School leaders in Memphis are seriously considering a year-round calendar as a way to prevent “summer slump” and boost test scores.
Superintendent Dorsey Hopson said his new summer learning academy — which this year will teach 8,000 students at 22 schools — will serve as a testing ground to track participants’ progress next school year.
“Clearly there’s a huge need here. The research shows the summer learning loss is real,” Hopson said during a radio broadcast last week on the district’s station at 88.5FM. “I personally think it’s a great idea and I think our board is supportive of it. We just need to figure out a way to operationalize it.”
School board members appear to be open to the idea, too.
“Wouldn’t it be great to be in an environment where there’s not any sort of (summer) slide?” asked Miska Clay Bibbs, adding that a change hinges on academic results and cost.
Shelby County Schools is far from making such a change, but Hopson said his finance team is looking at the cost. The district plans to seek feedback from Memphians about a possible year-round calendar, which includes the same number of school days as a traditional calendar but adds periodic breaks that lead to a shorter summer break.
While traditional 10-month calendars are still the most popular in America, year-round calendars have gained support, especially in districts that serve low-income students. According to the National Summer Learning Association, students living in poverty are more likely than their more affluent peers to fall behind academically during long summer breaks. And since about 60 percent of students in Shelby County Schools come from impoverished households, district leaders are looking for ways to close the achievement gap.

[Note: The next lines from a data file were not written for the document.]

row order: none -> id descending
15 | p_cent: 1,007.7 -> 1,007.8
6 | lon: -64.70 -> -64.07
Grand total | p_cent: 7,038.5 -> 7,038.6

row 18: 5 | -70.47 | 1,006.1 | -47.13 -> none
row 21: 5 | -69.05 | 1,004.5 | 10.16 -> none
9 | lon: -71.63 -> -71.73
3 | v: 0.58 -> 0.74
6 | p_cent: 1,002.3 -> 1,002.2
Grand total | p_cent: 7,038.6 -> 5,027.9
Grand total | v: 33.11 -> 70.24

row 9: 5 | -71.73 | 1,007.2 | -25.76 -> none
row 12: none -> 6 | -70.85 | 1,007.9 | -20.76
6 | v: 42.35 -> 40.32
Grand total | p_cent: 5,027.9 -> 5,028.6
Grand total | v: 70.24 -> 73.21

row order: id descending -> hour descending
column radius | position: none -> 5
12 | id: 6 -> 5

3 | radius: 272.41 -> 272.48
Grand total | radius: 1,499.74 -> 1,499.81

Research spanning decades shows that year-round students perform as well or better than students on a traditional calendar, particularly in reading. A 2009 study by East Tennessee State University added that teachers and parents in year-round districts in Blount and Sevier counties reported “more favorable opinions about their school setting as opposed to teachers and parents of students who attend traditional calendar schools.” And a 2003 state comptroller’s report said “other factors related to academic performance, such as attendance and discipline referrals, show significant improvement in some Tennessee schools.”
Critics charge that building costs can be burdensome as schools are open on more hot summer days. A shortened summer also gives educators fewer opportunities to further their own education. Meanwhile, extracurricular programs like band and sports may encounter scheduling problems under a revised calendar.
Across Tennessee, eight districts have schools on a year-round calendar. In Memphis, two elementary schools — Caldwell and Rozelle — adopted the model some 20 years ago but later abandoned it.
The United Education Association of Shelby County doesn’t have a stance on year-round schools, but the teachers union is collecting feedback through an online survey, according to President Tikeila Rucker.